Мы замолчали, так как из ближайшей аллеи вышел Евлогий в сопровождении большой овчарки; он шел задумавшись, но не грустный и, заметив нас, дал знак мне остаться, уйти другому, сев на скамью, некоторое время смотрел на летающих низко над землею с криком ласточек и потом, посадив меня рядом с собою, начал:

— Любишь ли ты меня, Елевсипп?

— Ты знаешь, господин, что я люблю тебя.

— Ты любишь меня как доброго хозяина и из боязни, в случае нелюбви, смерти или продажи другому, может быть, менее ласковому.

Вспыхнув, я ответил: «Ты несправедлив, думая так; если б ты был равным мне, я бы любил тебя не менее».

Помолчав, он продолжал, гладя собаку:

— Если все проходит, все тленно, это не означает, что должно отвергать или пренебрегать этими вещами, но бывает, что человек устает в пути и, не дожидаясь, когда сон сомкнет ему веки, сам ложится раньше вечера спать на дворе гостиницы.

Хотя его слова не несли явной мысли о печали, мне стало жаль его, и я, не знаю сам к чему, проговорил:

— Есть люди, считающие душу людей бессмертною.

— Ты — не христианин? — промолвил он рассеянно.

— Нет, я не знаю христиан и верю в бессмертных богов.

— Если нам придется расстаться, юноша, будешь ли ты вспоминать обо мне? — Верным тебе я быть клянусь.

— При встрече с носящим мое имя человеком на минуту вспомнить, что это имя знакомо — было бы достаточной верностью, — улыбнувшись моему восклицанию, заметил он.

Раб принес только что купленную вазу, где гирляндой плясали вакханты и Ахиллес прял в женской одежде в кругу служанок; рассматривая ее с непривычным любопытством, Евлогий тихо сказал:

— Я мог бы разбить ее движением руки, но она может пережить моих детей и внуков и память о них.

Записав цену, он распорядился насчет посадки осенних цветов и, в сопровождении овчарки, легкой походкой удалился, оставив меня смущенным и недоумевающим.

Часть 14

Имея некоторое время свободным, мы с Панкратием, невзирая на сильный ветер и тучи, отправились, как уже давно мечтали, кататься в лодке по Нилу.

Ветер уже разорвал закрывавшие небо тучи, и багровый закат обнаружился во всем своем зловещем величии, кровяня волны с гребнями, когда мы, с трудом двигая веслами, повернули домой, то вспоминая прошлое, причем Панкратий живо рассказывал свои похождения у актеров, от которых его купил Евлогий, то говоря о смутности последнее время нашего хозяина.
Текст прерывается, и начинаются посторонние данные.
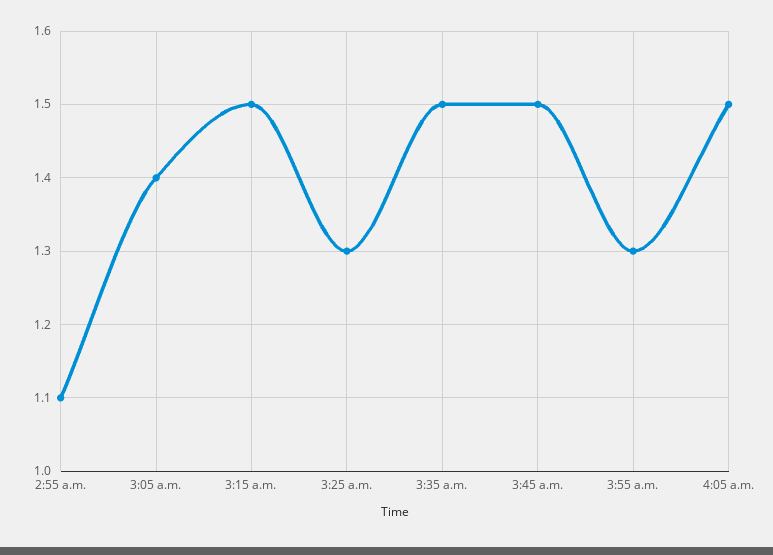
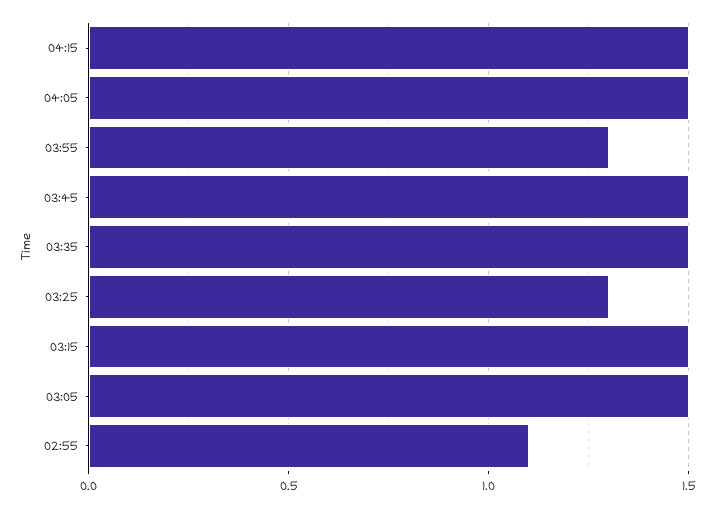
3:05 a.m.: 1.4 -> 1.5
04:15: none -> 1.5

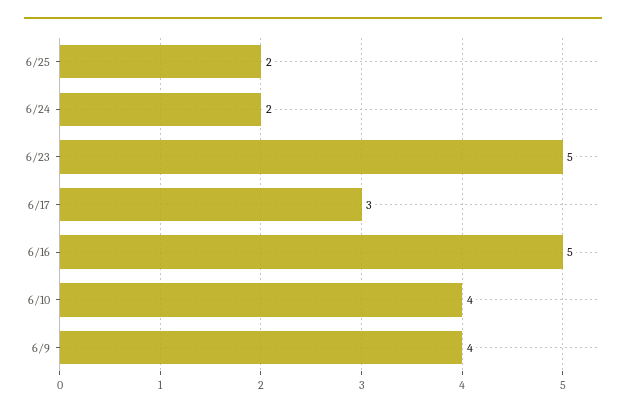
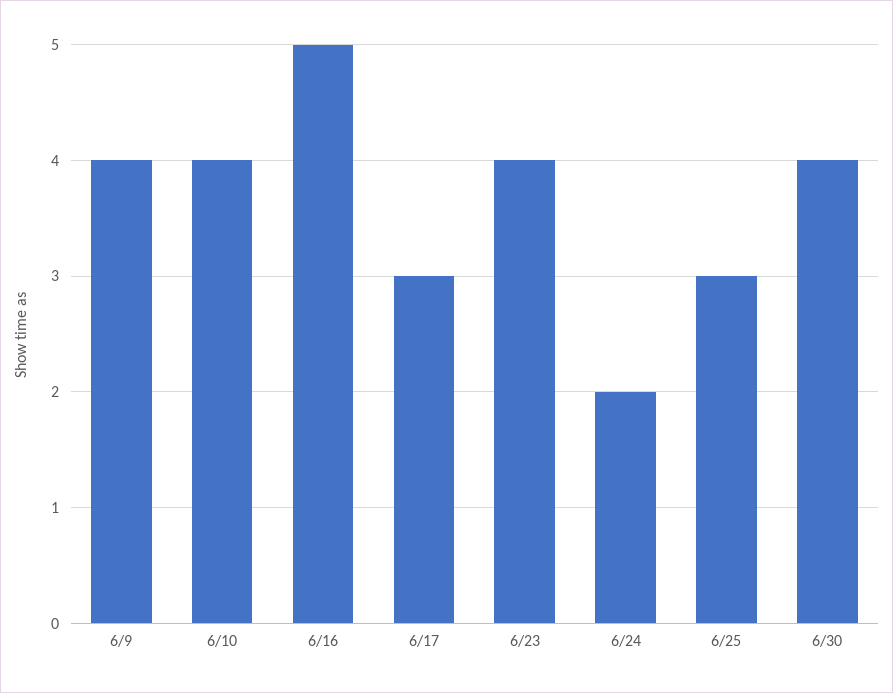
6/25: 2 -> 3
6/23: 5 -> 4
6/30: none -> 4

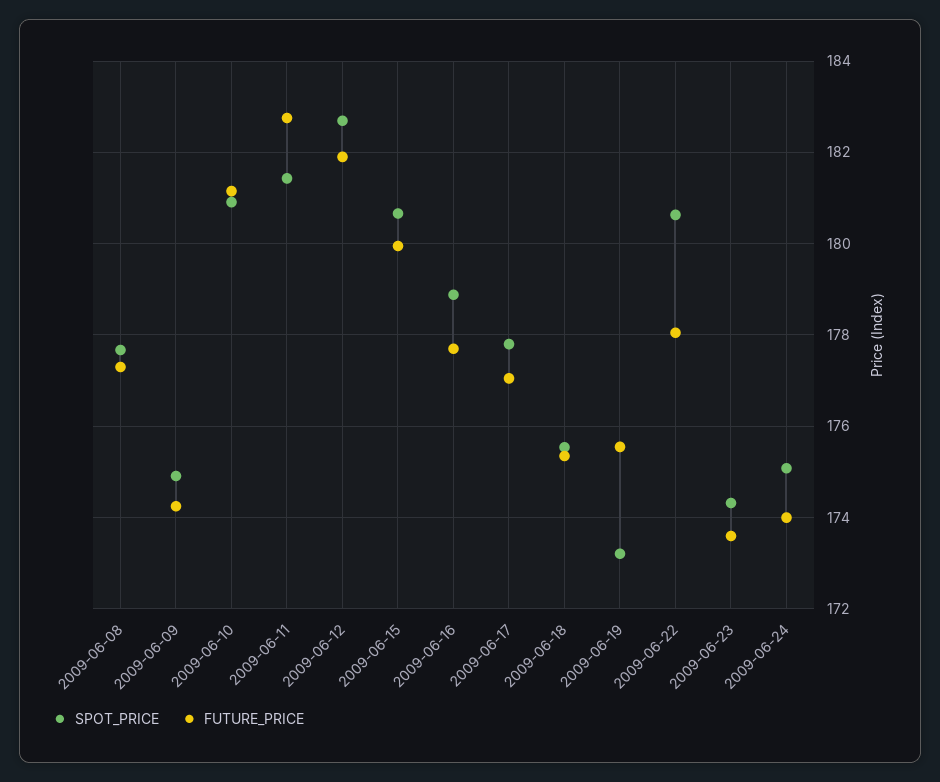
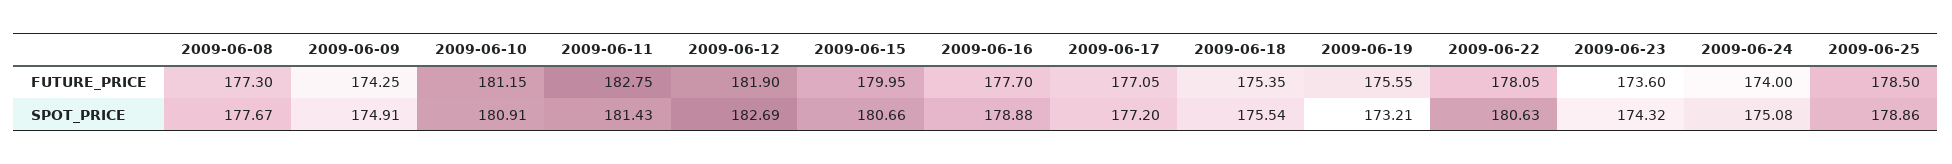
SPOT_PRICE, 2009-06-17: 177.8 -> 177.2
FUTURE_PRICE, 2009-06-25: none -> 178.5
SPOT_PRICE, 2009-06-25: none -> 178.86

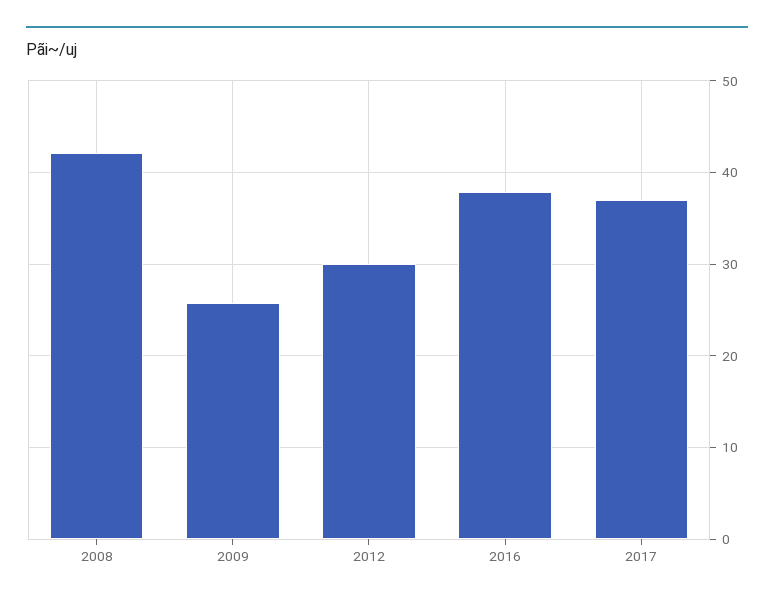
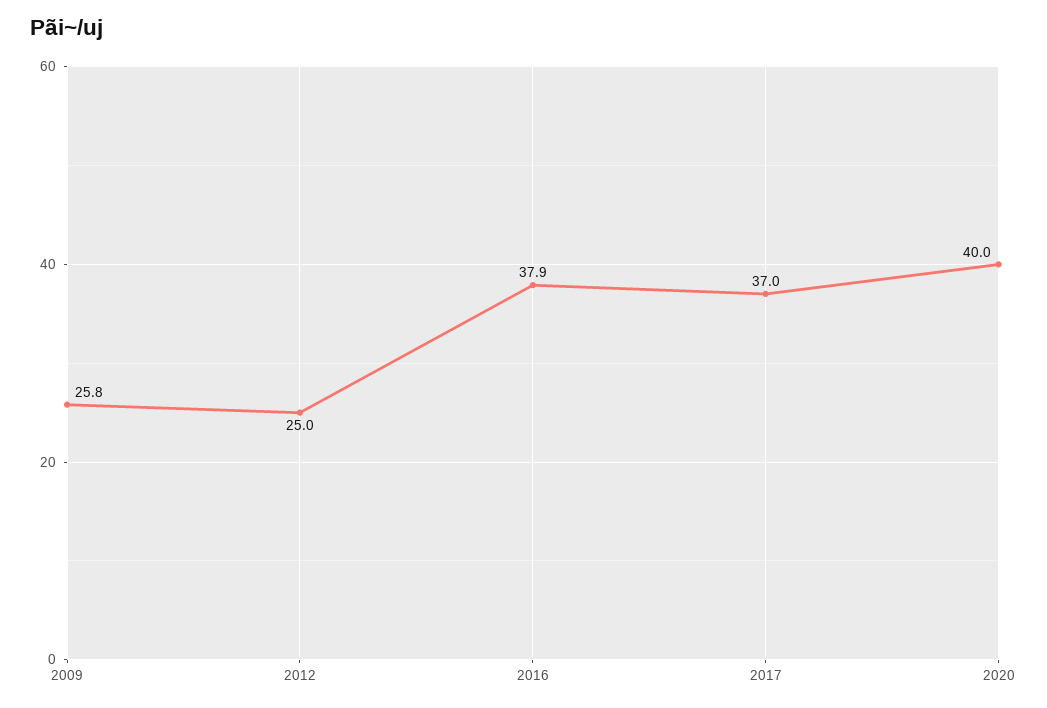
2008: 42 -> none
2012: 30 -> 25
2020: none -> 40

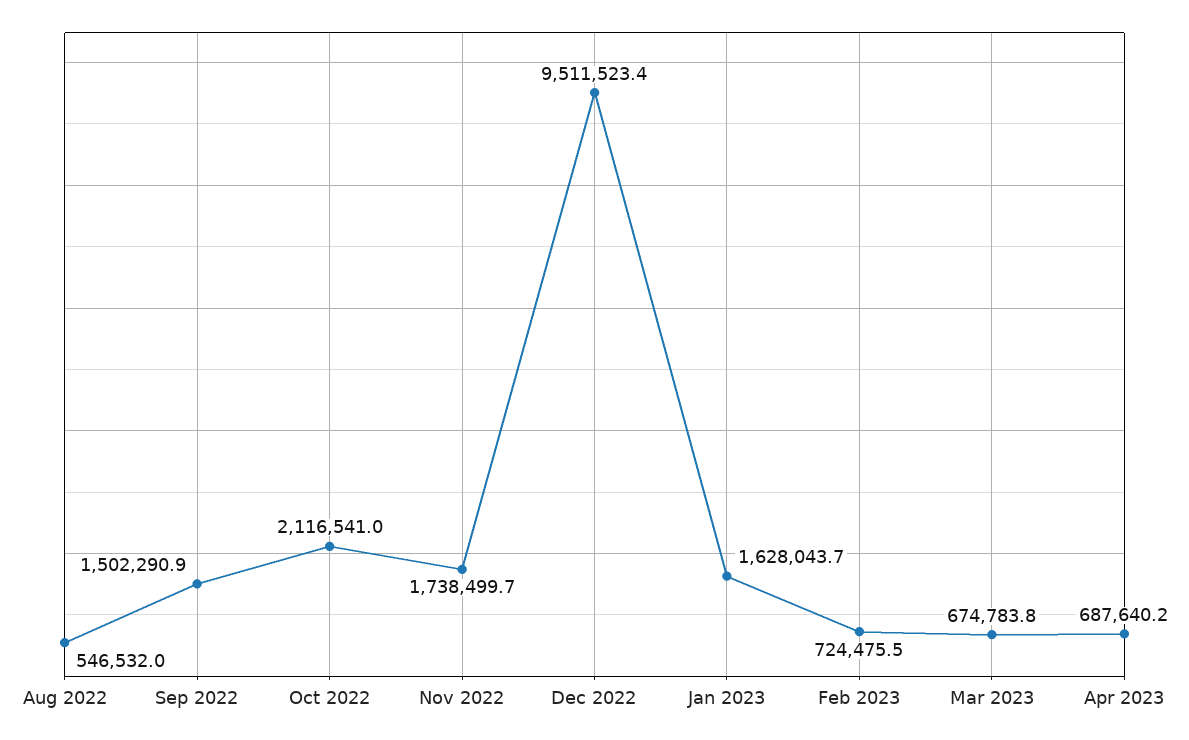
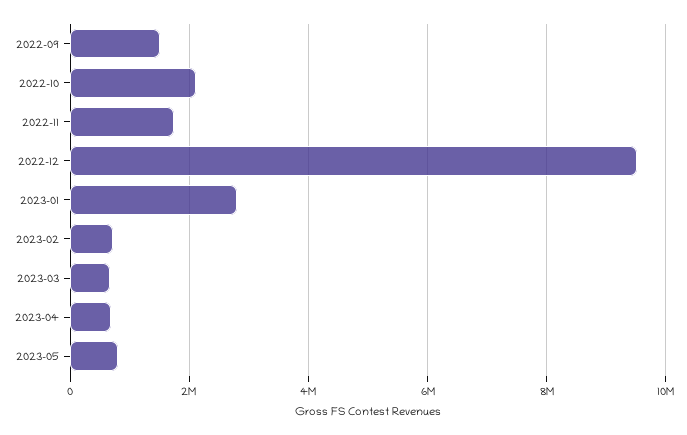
Aug 2022: 546532 -> none
Jan 2023: 1628043.7 -> 2800000
2023-05: none -> 800000

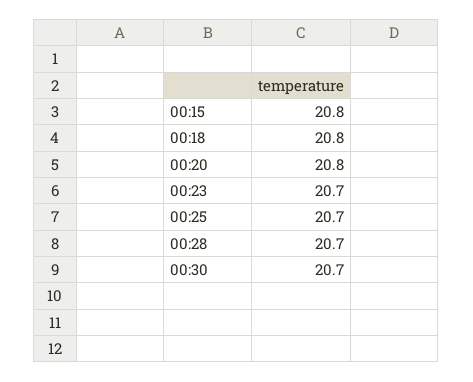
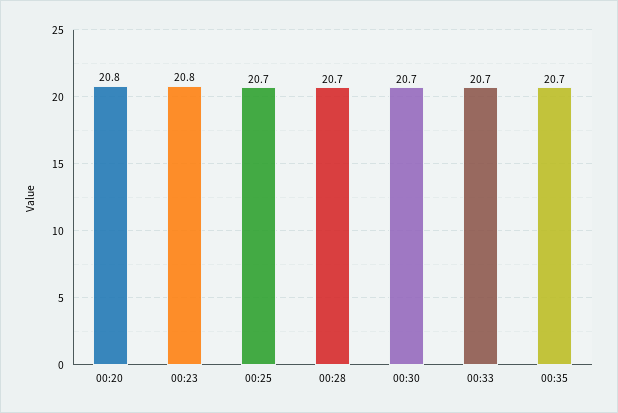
00:15: 20.8 -> none
00:18: 20.8 -> none
00:23: 20.7 -> 20.8
00:33: none -> 20.7
00:35: none -> 20.7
Не успели мы привязать нашу лодку к железному кольцу у широкой лестницы, спускающейся из сада к реке, месту обычной стоянки хозяйских суден, как наш слух был поражен смутными криками, доносившимися изнутри дома. Ведомые этими звуками и видя бегущих только в одном с нами, но не встречном направлении людей, мы не могли узнать причины этих стенаний раньше, чем не достигли комнаты, где в ванне сидел Евлогий, казавшийся уже безжизненным, смертельной бледности, окруженный друзьями, домашними и докторами. По скорбным лицам присутствующих, молчанию, царившему здесь, из соседнего покоя доносившимся воплям, мы поняли, что смерть не оставила места никакой надежде, и, не расспрашивая о несчастии, молча присоединились к общему горю. На следующее утро мы узнали, что Евлогий, оставив краткую записку, где говорилось об усталости и пустоте жизни, добровольно открыл себе жилы в бурный осенний день, когда солнце появилось только в багровом закате. Из завещания стало очевидно, что мы, награжденные хозяином, отпущены на свободу. Не имея определенных планов, несмотря на неудовольствие Феофила из Трапезунда, я решил искать судьбы с Панкратием, намеревавшимся, отыскав старые знакомства, снова приняться за прежнее занятие актера.

Часть 15

Наше общество состояло из Панкратия, меня, Диодора, искусного гимнаста, с сыном Иакхом, Кробила, Фанеса и белой собаки Молосса; мы путешествовали в двух повозках, вмещавших наши пожитки и приспособления для представлений, останавливаясь в попутных местечках и городах, иногда специально приглашаемые на местные праздники, живя не богато, но весело и беззаботно.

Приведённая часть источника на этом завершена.